For Jerry Maren, “Oz” was a career maker. Upon completing his Munchkin duties, in December, 1938, he was immediately cast in the Our Gang short “Tiny Troubles” (in one memorable scene, he beat Alfalfa with a frying pan). He worked regularly for the next sixty years, in everything from “Star Trek” to “Seinfeld.” Dignity did not appear to be a guiding concern. He midget-wrestled under the name Baby Face Maren and arrived wearing a diaper to Jimmy Stewart’s bachelor party (his job was to bellow “Daddy” and urinate on Stewart, with the help of a trick syringe). He was quizzed about dwarf porn on the first episode of “The Daily Show with Jon Stewart,” and consented to do a segment on “The Man Show” in which he was pushed on a swing by what he described as “half-nude big-breasted girls.” In “Short and Sweet” Maren seems curiously indifferent to the humiliations heaped on him, explaining, “If the job is brief enough and there are no lines to memorize, I’m there.”

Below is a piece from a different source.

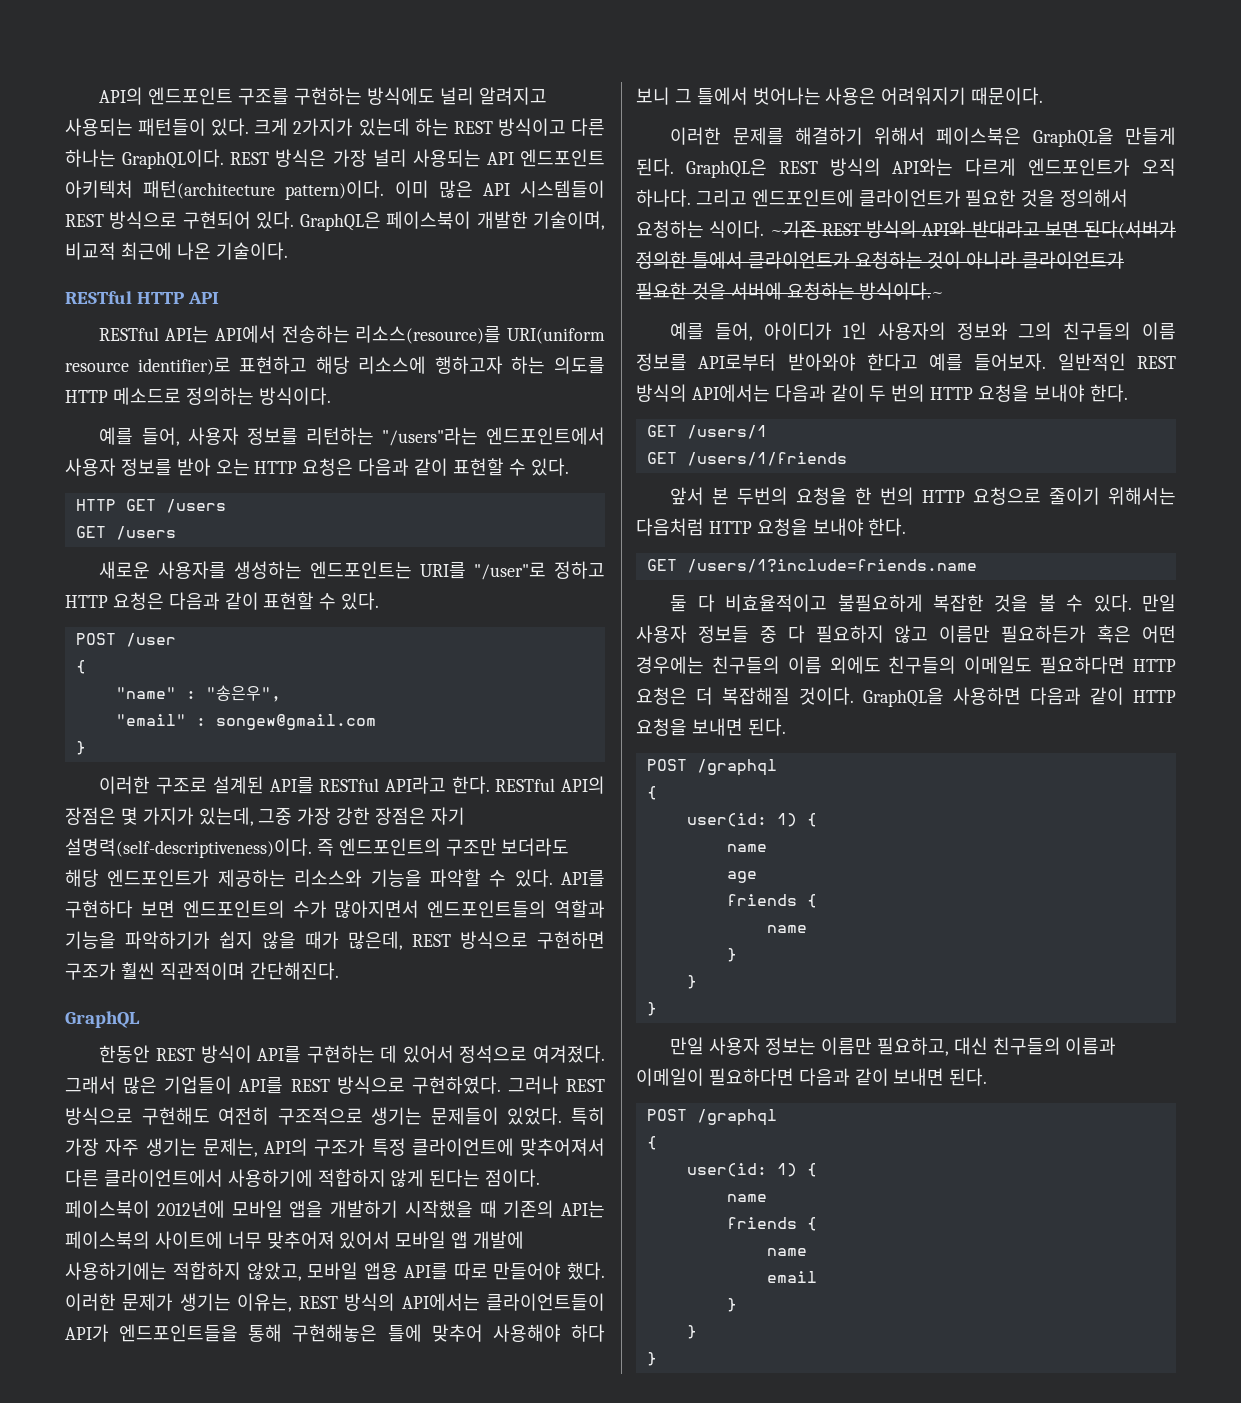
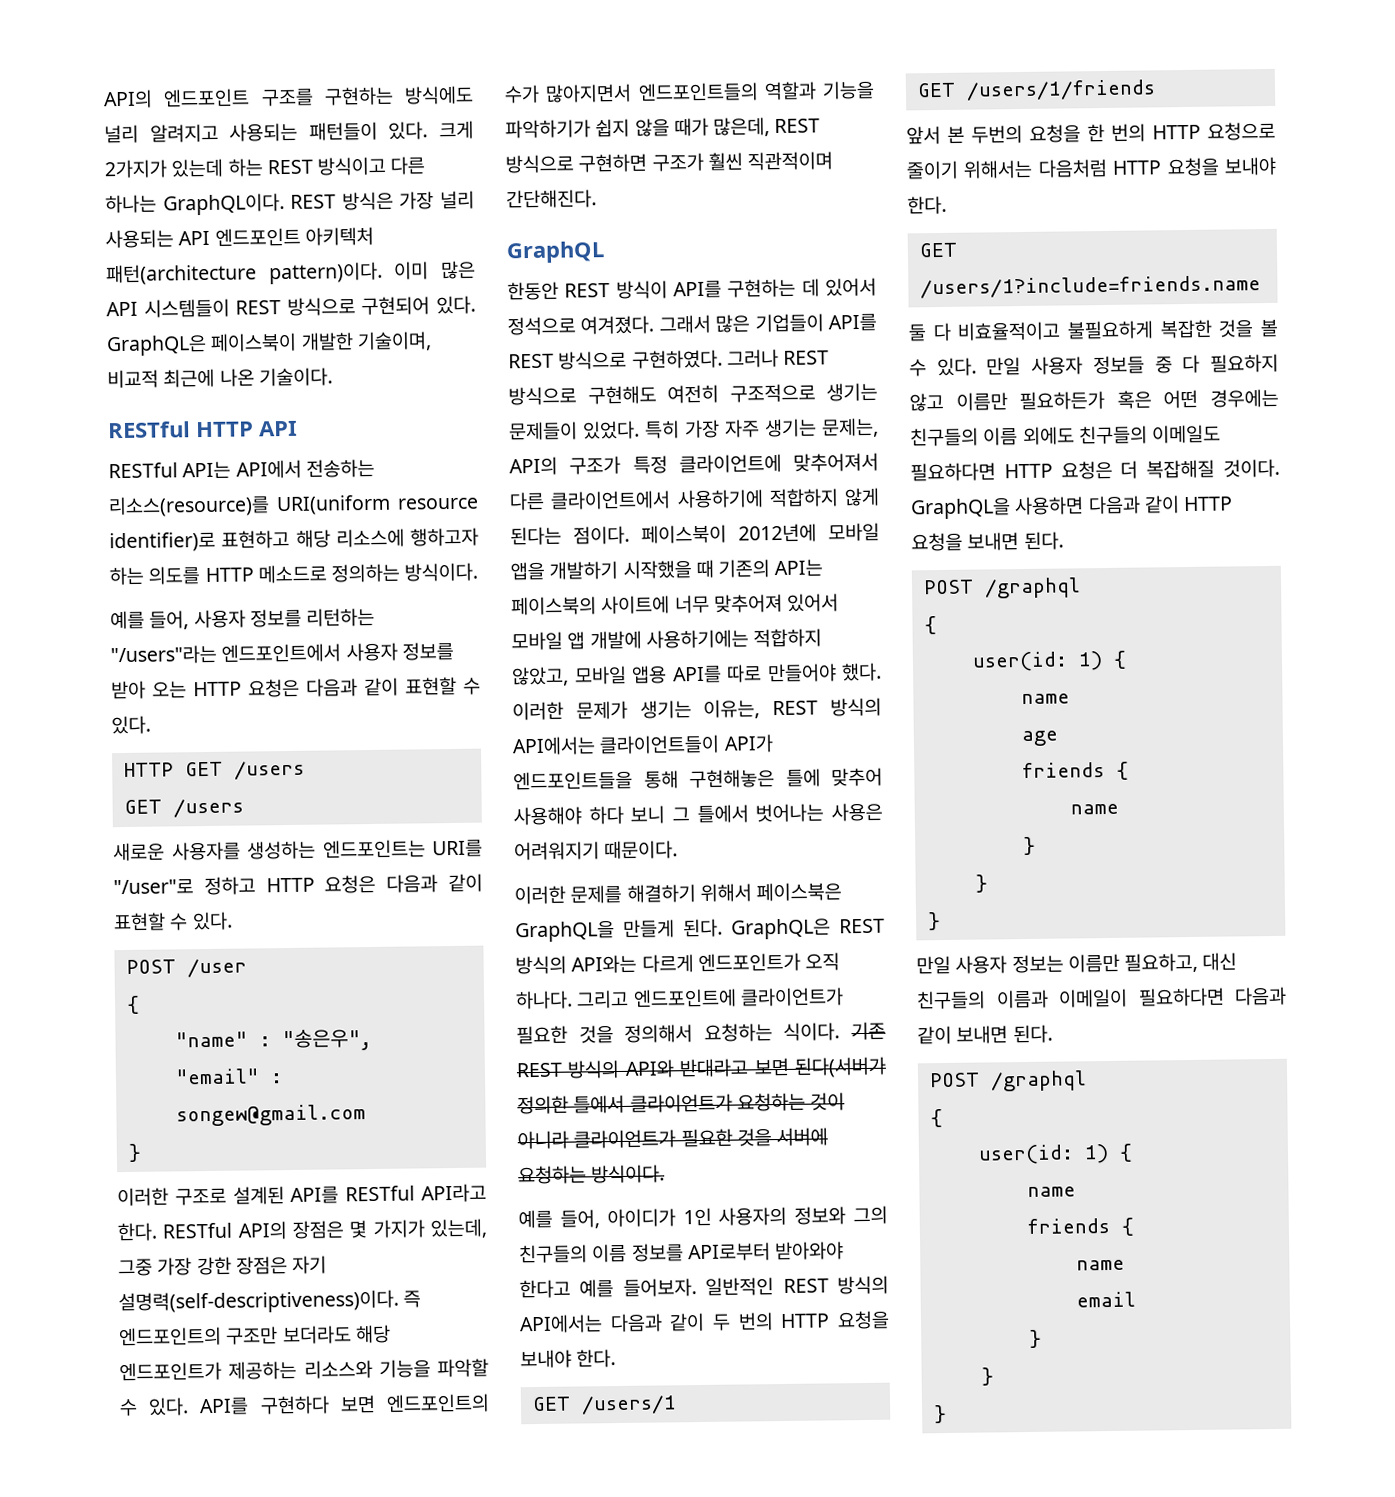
- ~기존 REST 방식의 API와 반대라고 보면 된다(서버가 정의한 틀에서 클라이언트가 요청하는 것이 아니라 클라이언트가 필요한 것을 서버에 요청하는 방식이다.~
+ 기존 REST 방식의 API와 반대라고 보면 된다(서버가 정의한 틀에서 클라이언트가 요청하는 것이 아니라 클라이언트가 필요한 것을 서버에 요청하는 방식이다.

Not all the little people of “Oz” were so resilient, and many desperately wanted lines. Addie Eva Frank, one of the Munchkin villagers, thought of herself as a serious actress, and refused to mingle with “show midgets.” Nita Krebs, who danced in the Lullaby League, sometimes cried in her dressing room after performances, fearful that vaudeville audiences saw her as a “cute little thing” and not an artist. Neither were able to transcend the brutal small-mindedness of the era (and they probably wouldn’t be able to transcend it today; the plight of little people in show business has not materially improved). Still, at least they had “Oz.” All of the Munchkin performers are gone now—with the exception of a few child ringers who supplemented their ranks—but their memories are enshrined in endless books, documentaries, and YouTube videos. Crawford Price only survives in a handful of press clippings that refer to him as a “sepia midget.” The phrase is unintentional poetry; it seems to imply that Price was stranded in Kansas forever. I think I’ll miss him most of all.